- _Work task_:
Copy out every line from the records that includes "nowrap".
[Start of Attachment]
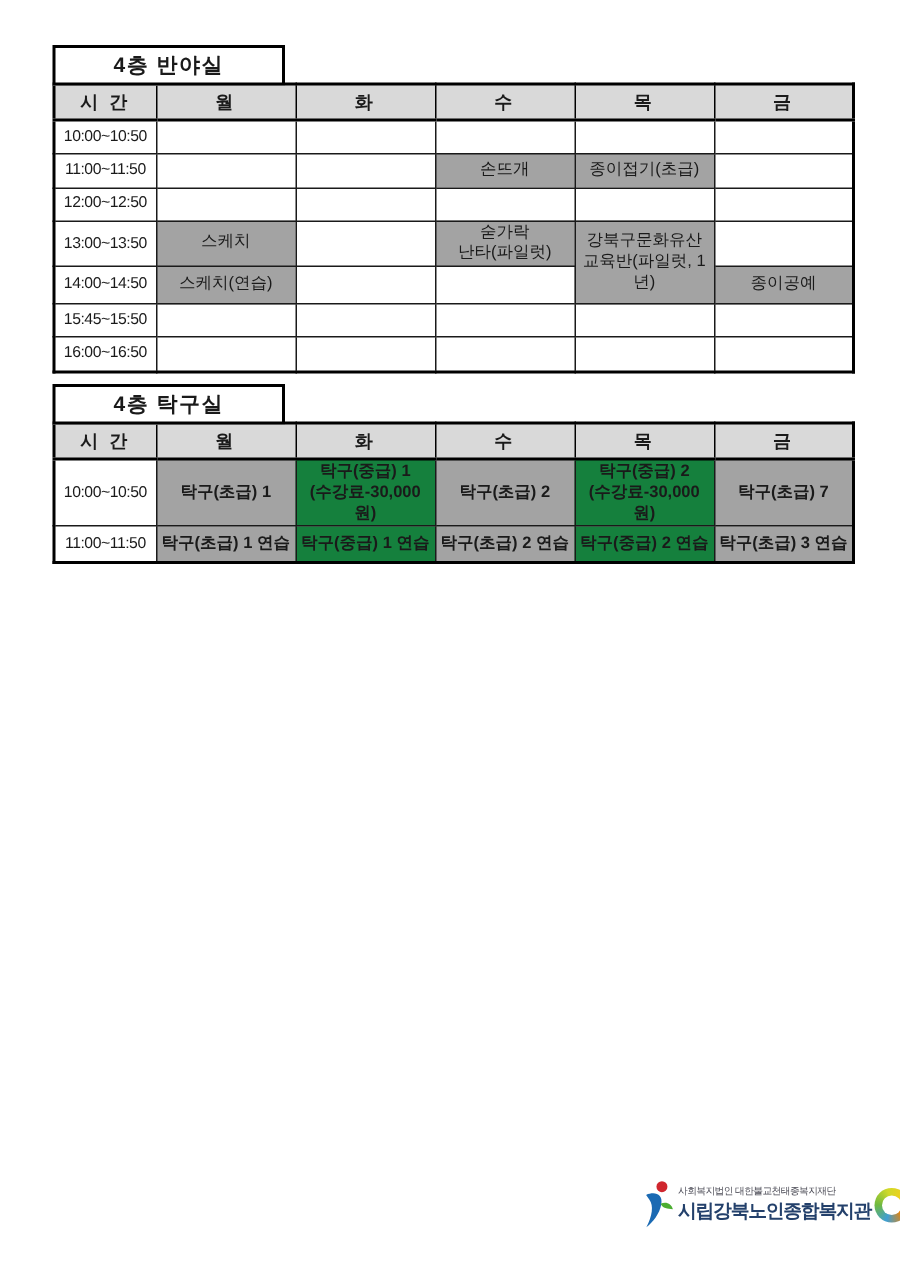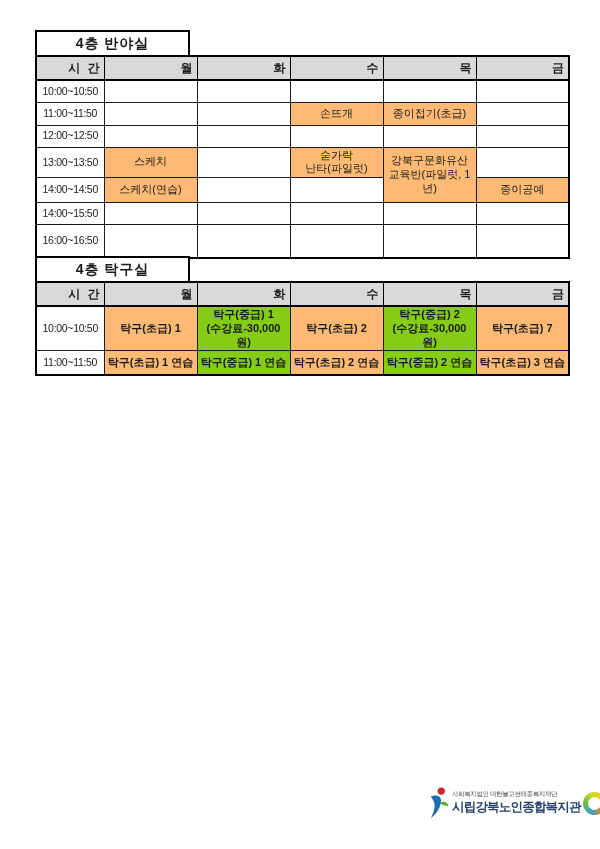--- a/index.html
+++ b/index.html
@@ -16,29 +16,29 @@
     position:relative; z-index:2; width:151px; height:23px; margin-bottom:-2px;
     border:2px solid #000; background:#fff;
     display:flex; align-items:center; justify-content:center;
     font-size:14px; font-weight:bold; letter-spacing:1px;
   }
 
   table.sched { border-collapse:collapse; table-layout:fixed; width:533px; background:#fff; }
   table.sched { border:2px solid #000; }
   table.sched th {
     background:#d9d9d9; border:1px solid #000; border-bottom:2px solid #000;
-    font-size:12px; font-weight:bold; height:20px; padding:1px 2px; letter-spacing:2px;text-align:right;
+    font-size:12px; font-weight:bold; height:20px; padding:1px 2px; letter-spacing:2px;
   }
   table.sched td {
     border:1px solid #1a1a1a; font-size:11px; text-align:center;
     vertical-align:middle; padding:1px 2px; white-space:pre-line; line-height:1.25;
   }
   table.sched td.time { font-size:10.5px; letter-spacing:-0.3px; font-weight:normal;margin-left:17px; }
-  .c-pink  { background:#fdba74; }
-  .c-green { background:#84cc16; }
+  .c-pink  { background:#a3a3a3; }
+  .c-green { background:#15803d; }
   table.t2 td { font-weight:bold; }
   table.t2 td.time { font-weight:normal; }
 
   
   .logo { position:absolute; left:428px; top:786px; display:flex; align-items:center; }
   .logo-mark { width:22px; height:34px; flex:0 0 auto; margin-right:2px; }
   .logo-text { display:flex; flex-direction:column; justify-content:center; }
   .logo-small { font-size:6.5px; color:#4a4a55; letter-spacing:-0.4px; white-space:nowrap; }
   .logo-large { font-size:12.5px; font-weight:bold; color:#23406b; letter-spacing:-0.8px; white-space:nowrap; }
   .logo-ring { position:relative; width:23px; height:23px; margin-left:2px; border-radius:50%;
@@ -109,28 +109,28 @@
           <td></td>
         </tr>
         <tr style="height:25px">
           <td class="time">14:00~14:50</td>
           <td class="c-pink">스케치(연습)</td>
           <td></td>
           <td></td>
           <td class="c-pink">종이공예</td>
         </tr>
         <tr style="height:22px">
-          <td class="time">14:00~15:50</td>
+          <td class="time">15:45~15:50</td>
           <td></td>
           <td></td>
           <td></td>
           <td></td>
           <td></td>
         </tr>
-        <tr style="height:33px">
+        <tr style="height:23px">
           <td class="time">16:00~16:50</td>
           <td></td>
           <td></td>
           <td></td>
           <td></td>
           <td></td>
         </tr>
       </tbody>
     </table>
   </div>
[End of Attachment]
[Start of Attachment]
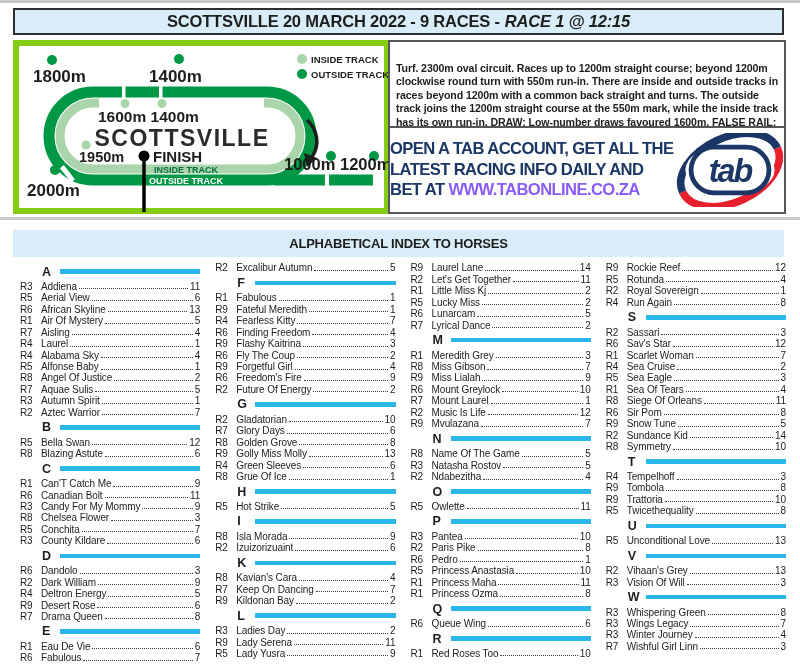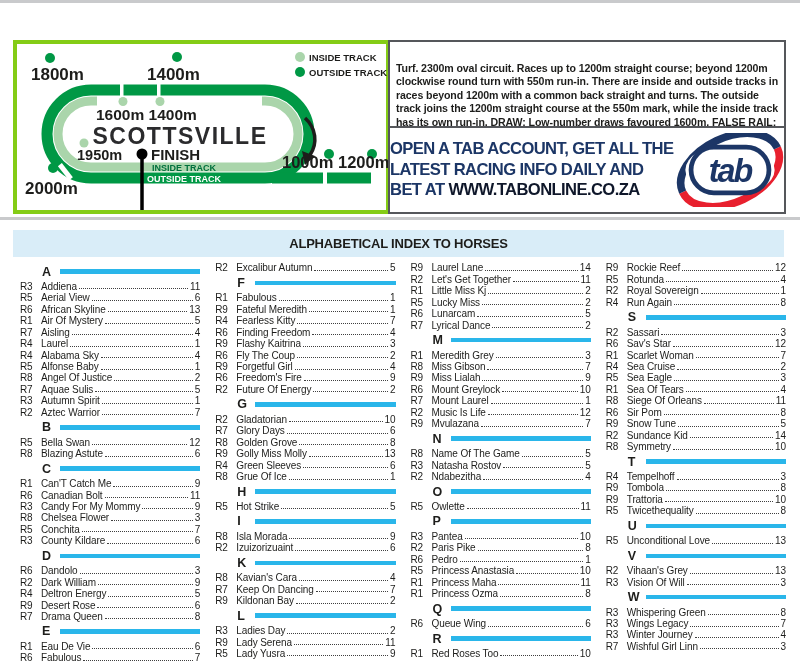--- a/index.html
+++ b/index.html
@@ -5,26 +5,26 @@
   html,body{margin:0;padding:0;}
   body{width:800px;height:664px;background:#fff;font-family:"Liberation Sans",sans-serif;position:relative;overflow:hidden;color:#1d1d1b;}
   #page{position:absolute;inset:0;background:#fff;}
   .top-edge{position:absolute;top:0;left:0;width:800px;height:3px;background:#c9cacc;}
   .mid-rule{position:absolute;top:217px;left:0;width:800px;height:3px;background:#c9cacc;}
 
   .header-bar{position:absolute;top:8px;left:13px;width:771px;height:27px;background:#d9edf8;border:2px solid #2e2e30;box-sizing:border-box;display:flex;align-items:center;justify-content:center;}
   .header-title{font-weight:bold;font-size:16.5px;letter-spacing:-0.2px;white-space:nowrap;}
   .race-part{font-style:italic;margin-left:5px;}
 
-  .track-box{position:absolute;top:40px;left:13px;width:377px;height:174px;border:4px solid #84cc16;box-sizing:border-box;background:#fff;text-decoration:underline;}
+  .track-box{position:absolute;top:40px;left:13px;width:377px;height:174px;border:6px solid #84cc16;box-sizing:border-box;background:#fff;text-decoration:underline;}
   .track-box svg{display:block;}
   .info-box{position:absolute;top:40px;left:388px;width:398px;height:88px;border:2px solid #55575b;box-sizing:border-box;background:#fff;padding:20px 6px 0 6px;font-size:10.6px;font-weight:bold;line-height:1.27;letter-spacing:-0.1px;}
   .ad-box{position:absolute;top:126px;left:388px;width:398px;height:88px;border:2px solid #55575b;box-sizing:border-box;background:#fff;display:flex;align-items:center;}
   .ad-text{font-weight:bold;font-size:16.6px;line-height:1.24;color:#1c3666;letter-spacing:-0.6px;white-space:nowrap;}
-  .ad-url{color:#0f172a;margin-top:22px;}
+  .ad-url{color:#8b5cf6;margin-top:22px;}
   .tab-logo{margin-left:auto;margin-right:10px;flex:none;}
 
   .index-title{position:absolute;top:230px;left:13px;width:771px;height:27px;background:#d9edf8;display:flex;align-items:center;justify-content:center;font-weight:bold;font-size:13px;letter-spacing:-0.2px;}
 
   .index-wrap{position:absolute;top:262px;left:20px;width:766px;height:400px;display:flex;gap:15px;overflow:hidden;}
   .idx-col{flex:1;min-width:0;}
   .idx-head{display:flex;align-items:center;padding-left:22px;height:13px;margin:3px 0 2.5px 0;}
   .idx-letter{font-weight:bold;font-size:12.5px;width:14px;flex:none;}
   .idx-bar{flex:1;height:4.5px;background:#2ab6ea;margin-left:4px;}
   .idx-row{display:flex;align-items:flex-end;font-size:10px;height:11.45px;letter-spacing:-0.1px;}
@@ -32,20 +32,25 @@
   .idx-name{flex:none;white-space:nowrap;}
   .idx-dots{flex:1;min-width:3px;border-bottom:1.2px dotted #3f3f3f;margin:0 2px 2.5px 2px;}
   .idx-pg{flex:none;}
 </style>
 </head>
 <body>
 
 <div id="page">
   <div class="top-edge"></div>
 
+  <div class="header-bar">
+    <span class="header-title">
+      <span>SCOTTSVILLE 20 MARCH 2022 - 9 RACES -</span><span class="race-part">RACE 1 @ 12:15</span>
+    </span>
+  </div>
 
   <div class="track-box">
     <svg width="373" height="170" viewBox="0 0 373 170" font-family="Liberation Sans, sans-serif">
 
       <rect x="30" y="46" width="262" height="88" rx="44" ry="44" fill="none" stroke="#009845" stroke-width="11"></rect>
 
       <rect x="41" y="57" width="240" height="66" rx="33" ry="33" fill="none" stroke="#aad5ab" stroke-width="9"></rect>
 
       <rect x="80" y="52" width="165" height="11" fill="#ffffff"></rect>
[End of Attachment]
- _Result for this task_:
   .logo-small { font-size:6.5px; color:#4a4a55; letter-spacing:-0.4px; white-space:nowrap; }
   .logo-large { font-size:12.5px; font-weight:bold; color:#23406b; letter-spacing:-0.8px; white-space:nowrap; }
   .header-title{font-weight:bold;font-size:16.5px;letter-spacing:-0.2px;white-space:nowrap;}
   .ad-text{font-weight:bold;font-size:16.6px;line-height:1.24;color:#1c3666;letter-spacing:-0.6px;white-space:nowrap;}
   .idx-name{flex:none;white-space:nowrap;}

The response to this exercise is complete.